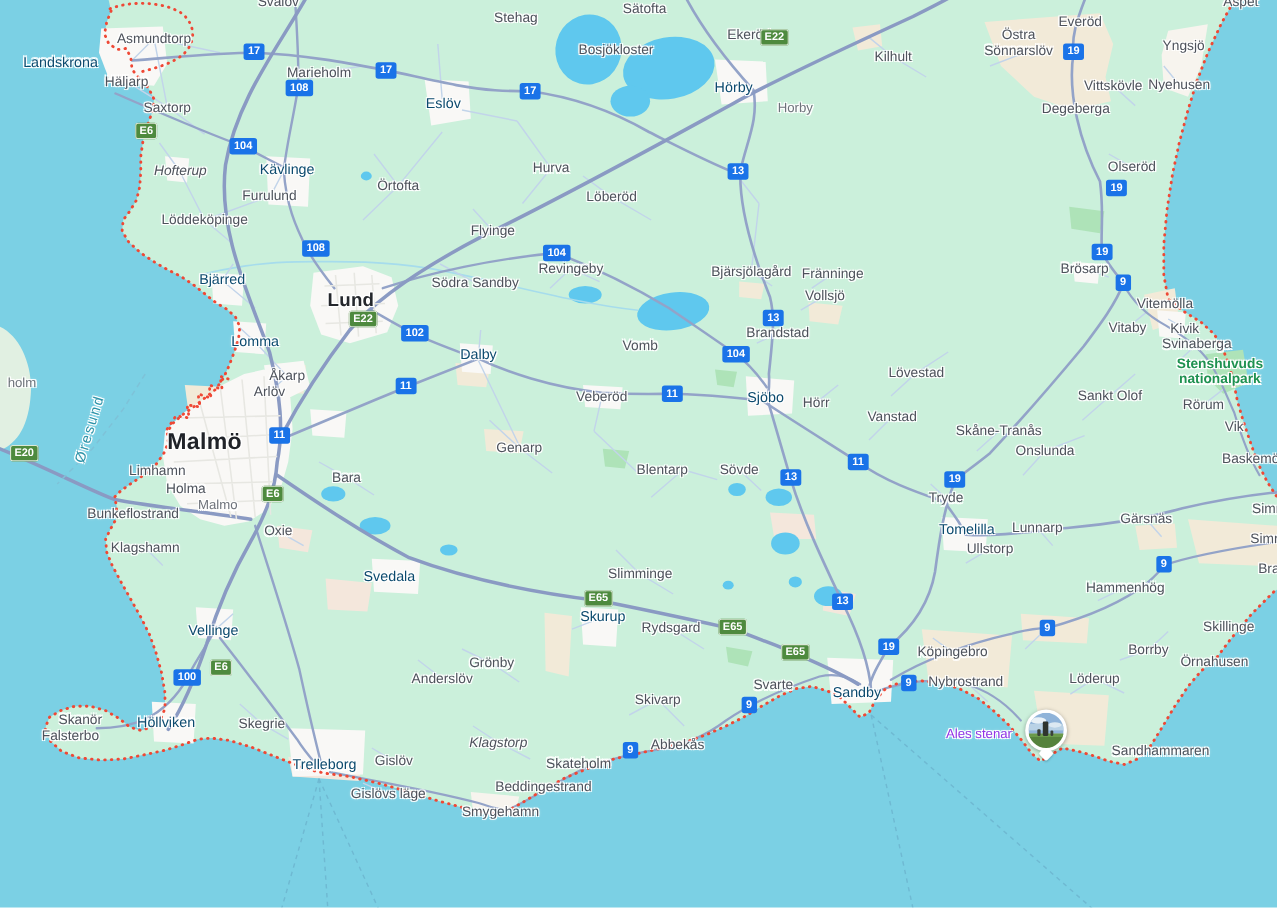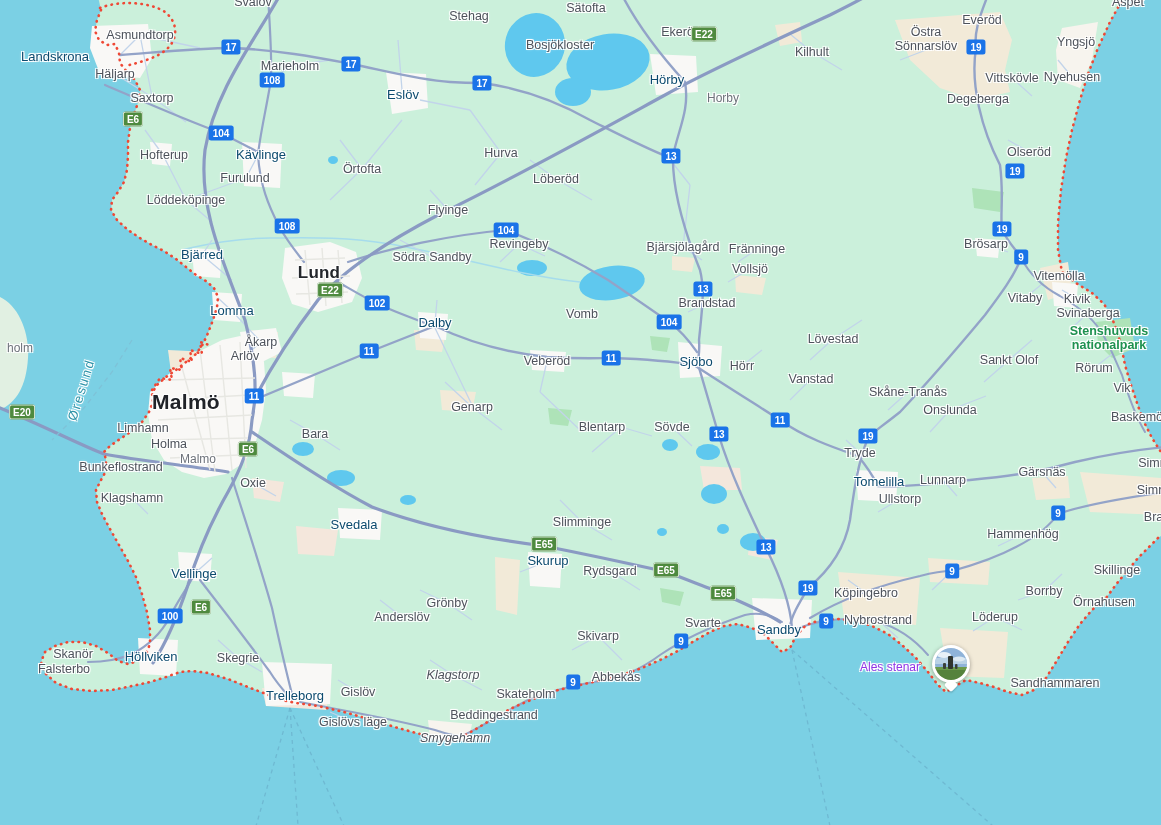--- a/index.html
+++ b/index.html
@@ -184,21 +184,21 @@
       <div class="lbl town" style="left: 560px; top: 45px;">Bosjökloster</div>
       <div class="lbl town-lg" style="left: 667px; top: 80px;">Hörby</div>
       <div class="lbl locality" style="left: 723px; top: 99px;">Horby</div>
       <div class="lbl town" style="left: 812px; top: 52px;">Kilhult</div>
       <div class="lbl town" style="left: 1012px; top: 78px;">Vittskövle</div>
       <div class="lbl town" style="left: 1072px; top: 77px;">Nyehusen</div>
       <div class="lbl town" style="left: 978px; top: 99px;">Degeberga</div>
       <div class="lbl town" style="left: 152px; top: 98px;">Saxtorp</div>
       <div class="lbl town" style="left: 501px; top: 153px;">Hurva</div>
       <div class="lbl town-lg" style="left: 261px; top: 155px;">Kävlinge</div>
-      <div class="lbl town" style="left: 164px; top: 155px;">Hofterup</div>
+      <div class="lbl town" style="left: 164px; top: 155px; font-style: italic;">Hofterup</div>
       <div class="lbl town" style="left: 245px; top: 178px;">Furulund</div>
       <div class="lbl town" style="left: 362px; top: 169px;">Örtofta</div>
       <div class="lbl town" style="left: 186px; top: 200px;">Löddeköpinge</div>
       <div class="lbl town" style="left: 556px; top: 179px;">Löberöd</div>
       <div class="lbl town" style="left: 1029px; top: 152px;">Olseröd</div>
       <div class="lbl town" style="left: 448px; top: 210px;">Flyinge</div>
       <div class="lbl town-lg" style="left: 202px; top: 255px;">Bjärred</div>
       <div class="lbl town" style="left: 519px; top: 244px;">Revingeby</div>
       <div class="lbl town" style="left: 432px; top: 257px;">Södra Sandby</div>
       <div class="lbl town" style="left: 683px; top: 247px;">Bjärsjölagård</div>
@@ -271,21 +271,21 @@
       <div class="lbl town" style="left: 64px; top: 669px;">Falsterbo</div>
       <div class="lbl town" style="left: 616px; top: 677px;">Abbekås</div>
       <div class="lbl town" style="left: 526px; top: 694px;">Skateholm</div>
       <div class="lbl town" style="left: 453px; top: 675px; font-style: italic;">Klagstorp</div>
       <div class="lbl poi" style="left: 890px; top: 668px;">Ales stenar</div>
       <div class="lbl town" style="left: 1055px; top: 683px;">Sandhammaren</div>
       <div class="lbl town-lg" style="left: 295px; top: 696px;">Trelleborg</div>
       <div class="lbl town" style="left: 358px; top: 692px;">Gislöv</div>
       <div class="lbl town" style="left: 494px; top: 715px;">Beddingestrand</div>
       <div class="lbl town" style="left: 353px; top: 722px;">Gislövs läge</div>
-      <div class="lbl town" style="left: 455px; top: 738px; font-style: italic;">Smygehamn</div>
+      <div class="lbl town" style="left: 455px; top: 738px;">Smygehamn</div>
       <div class="lbl locality" style="left: 20px; top: 349px;">holm</div>
       <div class="lbl water-lbl" style="left: 82px; top: 390px; transform: translate(-50%, -50%) rotate(-73deg);">Øresund</div>
     </div>
   <div id="shields">
       <div class="shield blue" style="left: 231px; top: 47px;">17</div>
       <div class="shield blue" style="left: 351px; top: 64px;">17</div>
       <div class="shield blue" style="left: 482px; top: 83px;">17</div>
       <div class="shield blue" style="left: 272px; top: 80px;">108</div>
       <div class="shield blue" style="left: 287px; top: 226px;">108</div>
       <div class="shield blue" style="left: 221px; top: 133px;">104</div>

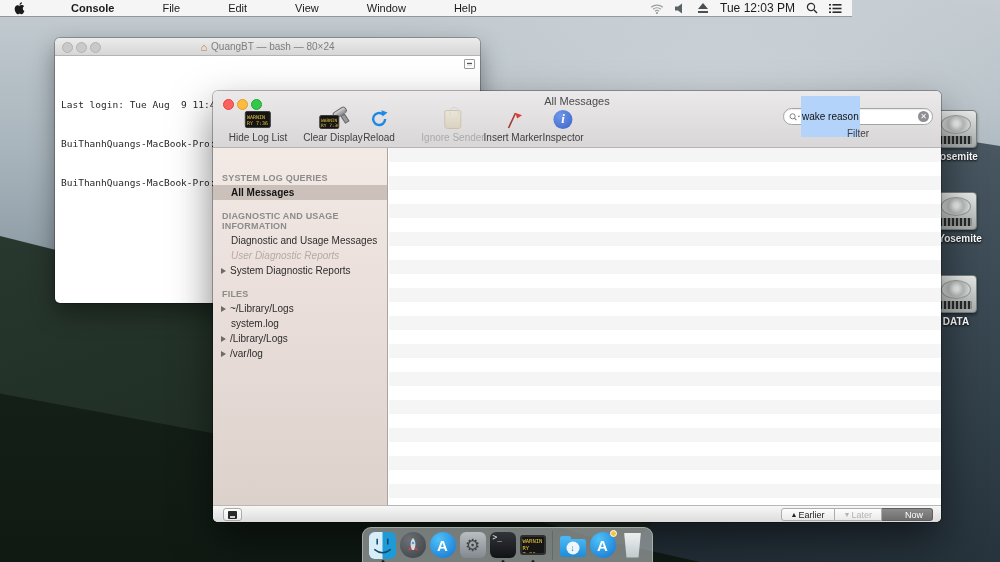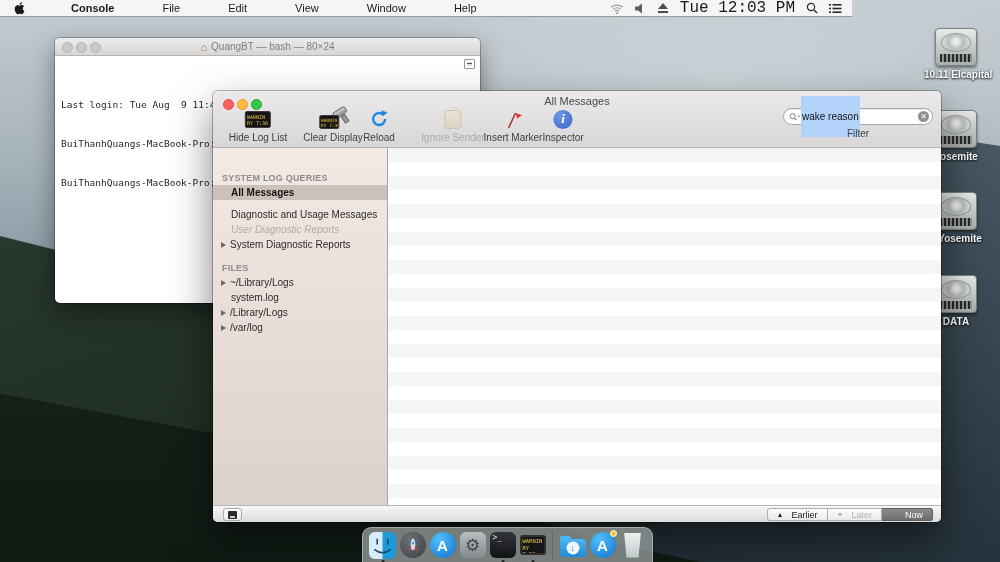--- a/index.html
+++ b/index.html
@@ -22,21 +22,21 @@
 
   
   #menubar { position:absolute; left:0; top:0; width:852px; height:16px; z-index:50;
     background:rgba(247,247,247,.96); display:flex; align-items:center; font-size:11px; color:#1a1a1a;
     box-shadow:0 1px 0 rgba(0,0,0,.25);gap:32px; }
   #menubar .apple { margin-left:12px; display:flex; align-items:center; }
   #menubar .appname { font-weight:bold; margin-left:14px; }
   #menubar .menu { margin-left:16px; }
   #menubar .spacer { flex:1; }
   #menubar .right { display:flex; align-items:center; gap:11px; margin-right:10px; }
-  #menubar .clock { font-size:16px;font-family:Liberation Mono, monospace; }
+  #menubar .clock { font-size:12px; }
   .mb-ic { display:inline-flex; align-items:center; }
 
   
   .window { position:absolute; border-radius:5px; overflow:hidden; }
 
   
   #terminal { left:55px; top:38px; width:425px; height:265px; z-index:10;
     background:#ffffff; box-shadow:0 0 0 1px rgba(0,0,0,.25), 0 10px 24px rgba(0,0,0,.4); }
   #terminal .titlebar { height:18px; background:linear-gradient(#ececec,#d6d6d6);
     border-bottom:1px solid #b4b4b4; position:relative; display:flex; align-items:center; justify-content:center; }
@@ -110,21 +110,21 @@
   
   #c-status { position:absolute; left:0; right:0; bottom:0; height:17px;
     background:linear-gradient(#f7f7f7,#dcdcdc); border-top:1px solid #b7b7b7;
     display:flex; align-items:center; font-size:9px; color:#333; }
   #c-status .sizebtn { position:absolute; left:10px; top:2px; width:19px; height:13px; border:1px solid #ababab;
     border-radius:3px; background:linear-gradient(#fff,#ececec); display:flex; align-items:center; justify-content:center; }
   #c-status .sizebtn .sq { width:9px; height:8px; background:#2b2b2b; border-radius:1px; position:relative; }
   #c-status .sizebtn .sq::after { content:""; position:absolute; left:2px; bottom:1px; width:5px; height:2px; background:#cfcfcf; }
   #c-status .summary { position:absolute; left:0; right:0; text-align:center; }
   #c-status .segs { position:absolute; right:8px; top:2px; display:flex; height:13px; font-size:9px; }
-  .seg { display:flex; align-items:center; gap:8px; padding:0 9px; border:1px solid #adadad;
+  .seg { display:flex; align-items:center; gap:1px; padding:0 9px; border:1px solid #adadad;
     background:linear-gradient(#fdfdfd,#e9e9e9); color:#222; line-height:12px; }
   .seg.first { border-radius:3px 0 0 3px; }
   .seg.mid { border-left:none; color:#b3b3b3; }
   .seg.last { border-radius:0 3px 3px 0; border-left:none; background:linear-gradient(#8b8b8b,#6e6e6e); color:#fff; border-color:#5f5f5f;padding-left:23px; }
   .seg .arr { font-size:7px; }
 
   
   .volume { position:absolute; width:64px; z-index:5; text-align:center; }
   .drive { width:42px; height:38px; margin:0 auto; position:relative;
     background:linear-gradient(180deg,#e7eae9 0%,#c3c7c6 55%,#a9adac 100%);
@@ -225,24 +225,20 @@
             <rect x="3.5" y="1" width="9" height="1.6" fill="#2b2b2b"></rect>
           <rect x="0" y="4.7" width="2" height="1.6" fill="#2b2b2b"></rect>
             <rect x="3.5" y="4.7" width="9" height="1.6" fill="#2b2b2b"></rect>
           <rect x="0" y="8.4" width="2" height="1.6" fill="#2b2b2b"></rect>
             <rect x="3.5" y="8.4" width="9" height="1.6" fill="#2b2b2b"></rect>
         </svg>
       </span>
     </span>
   </div>
 
-  <div class="volume" style="left:924px; top:28px;">
-    <div class="drive"></div>
-    <div class="vlabel">10.11 Elcapital</div>
-  </div>
   <div class="volume" style="left:924px; top:110px;">
     <div class="drive"></div>
     <div class="vlabel">Yosemite</div>
   </div>
   <div class="volume" style="left:924px; top:192px;">
     <div class="drive"></div>
     <div class="vlabel">4 Yosemite</div>
   </div>
   <div class="volume" style="left:924px; top:275px;">
     <div class="drive"></div>
@@ -332,20 +328,21 @@
           <span class="clearbtn">✕</span>
         </div>
         <div class="flabel">Filter</div>
       </div>
     </div>
 
     <div id="c-side">
       <div class="side-h">SYSTEM LOG QUERIES</div>
       <div class="side-i sel">All Messages</div>
       <div class="gap"></div>
+      <div class="side-h">DIAGNOSTIC AND USAGE INFORMATION</div>
       <div class="side-i">Diagnostic and Usage Messages</div>
       <div class="side-i dis">User Diagnostic Reports</div>
       <div class="side-i"><span class="tri"></span><span>System Diagnostic Reports</span></div>
       <div class="gap"></div>
       <div class="side-h">FILES</div>
       <div class="side-i"><span class="tri"></span><span>~/Library/Logs</span></div>
       <div class="side-i">system.log</div>
       <div class="side-i"><span class="tri"></span><span>/Library/Logs</span></div>
       <div class="side-i"><span class="tri"></span><span>/var/log</span></div>
     </div>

◆ Exercise instructions
Among the entries above, the lines between the ones containing "width:425px; height:265px; z-index:10;" and "display:flex; align-items:center; font-size:9px;", inclusive, are to be transcribed exactly. No other line is to be given.

◆ Response to the exercise
   #terminal { left:55px; top:38px; width:425px; height:265px; z-index:10;
     background:#ffffff; box-shadow:0 0 0 1px rgba(0,0,0,.25), 0 10px 24px rgba(0,0,0,.4); }
   #terminal .titlebar { height:18px; background:linear-gradient(#ececec,#d6d6d6);
     border-bottom:1px solid #b4b4b4; position:relative; display:flex; align-items:center; justify-content:center; }
@@ -110,21 +110,21 @@
   
   #c-status { position:absolute; left:0; right:0; bottom:0; height:17px;
     background:linear-gradient(#f7f7f7,#dcdcdc); border-top:1px solid #b7b7b7;
     display:flex; align-items:center; font-size:9px; color:#333; }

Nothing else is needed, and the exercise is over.